• **PROVIDED INFORMATION**:
Segment Open
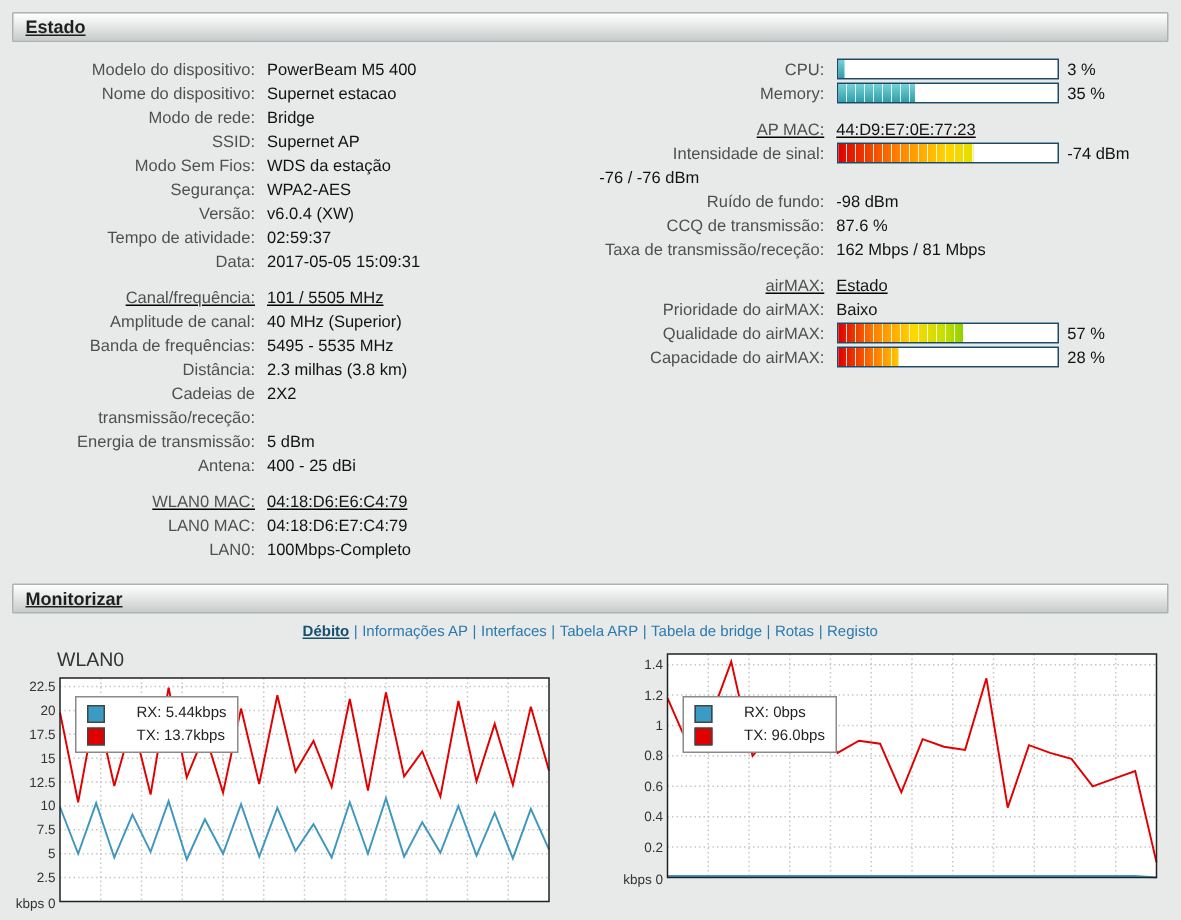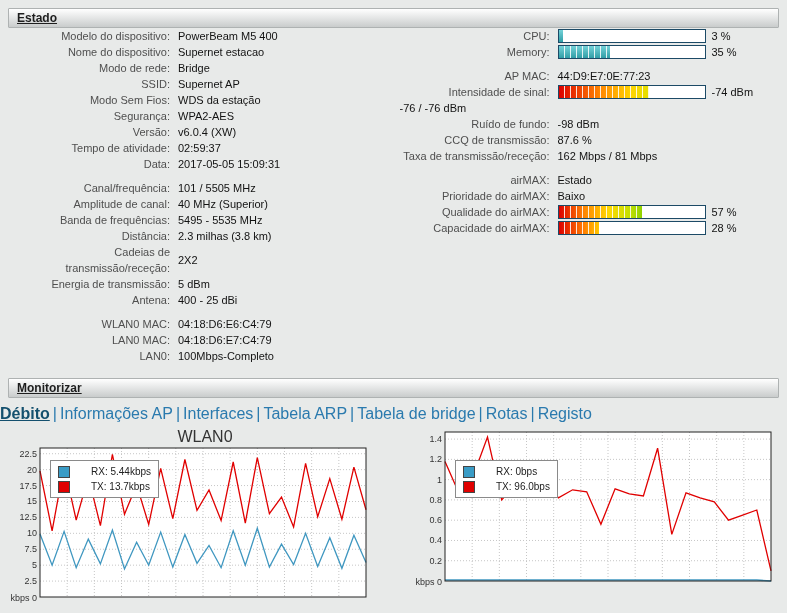--- a/index.html
+++ b/index.html
@@ -3,42 +3,42 @@
 <meta charset="utf-8">
 <style>
   html,body{margin:0;padding:0;}
   body{font-family:"Liberation Sans",sans-serif;background:#e8eae9;}
   .page{width:787px;height:613px;overflow:hidden;position:relative;background:#e8eae9;}
   .section-header{
     margin:8px 8px 0 8px;padding:2px 8px;font-size:12px;font-weight:bold;color:#1e1e1e;
     background:linear-gradient(#ffffff,#c9cccc);
     border:1px solid #aeb2b2;border-radius:1px;text-decoration:underline;
   }
-  .status{display:flex;padding:0 10px 6px 10px;font-size:11px;gap:12px;}
+  .status{display:flex;padding:11px 10px 6px 10px;font-size:11px;gap:12px;}
   .col{flex:1;min-width:0;}
   .field-row{display:flex;line-height:16px;}
-  .field-row.gap{margin-top:8px;}
+  .field-row.gap{margin-top:8px;text-decoration:underline;}
   .field-label{width:160px;flex:none;text-align:right;color:#4f4f4f;padding-right:8px;}
   .right-col .field-label{width:150px;}
-  .field-value{color:#121212;display:inline-flex;align-items:center;gap:6px;min-width:0;}
+  .field-value{color:#121212;display:inline-flex;align-items:flex-start;gap:6px;min-width:0;}
   .meter{display:inline-block;width:146px;height:12px;border:1px solid #1c4a66;background:#fff;position:relative;flex:none;}
   .meter-fill{position:absolute;left:0;top:0;bottom:0;}
   .meter-fill::after{content:"";position:absolute;top:0;bottom:0;left:0;right:0;
     background:repeating-linear-gradient(90deg,transparent 0 5px,rgba(255,255,255,.85) 5px 6px);}
   .meter.cpu .meter-fill{background:linear-gradient(#74d2d8,#2f9ea7);}
   .meter.signal .meter-fill{background:linear-gradient(90deg,#dd0000,#ff8400 45%,#ffd400 80%,#e3e000 100%);}
   .meter.quality .meter-fill{background:linear-gradient(90deg,#dd0000,#ff8400 30%,#ffd800 60%,#c4e000 85%,#8fd200 100%);}
   .meter.capacity .meter-fill{background:linear-gradient(90deg,#dd0000,#ff7a00 60%,#ffc800 100%);}
-  .monitor-links{font-size:16px;margin:7px 0 3px 0;}
+  .monitor-links{text-align:center;font-size:10px;margin:7px 0 3px 0;}
   .monitor-links a{color:#2a7aae;text-decoration:none;cursor:pointer;}
   .monitor-links a.current{color:#14506e;font-weight:bold;text-decoration:underline;}
   .monitor-links .sep{color:#2a7aae;margin:0 3px;}
   .charts{display:flex;justify-content:space-between;padding:2px 10px 0 10px;}
   .chart{position:relative;width:362px;}
-  .chart-title{text-align:center;font-size:16px;color:#333;margin:0 0 2px 28px;height:14px;}
+  .chart-title{text-align:left;font-size:13px;color:#333;margin:0 0 2px 28px;height:14px;}
   .legend{position:absolute;left:40px;top:32px;border:1px solid #8a8a8a;background:#fff;padding:3px 7px;font-size:10px;color:#222;}
   .legend-row{display:flex;align-items:center;gap:21px;line-height:15px;}
   .legend-swatch{width:10px;height:10px;border:1px solid #444;flex:none;}
 </style>
 </head>
 <body>
 
 <div class="page">
 
   <div class="section-header">Estado</div>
Segment Closed
Total the lines in the records above that contain the string "value". Write only that total.

2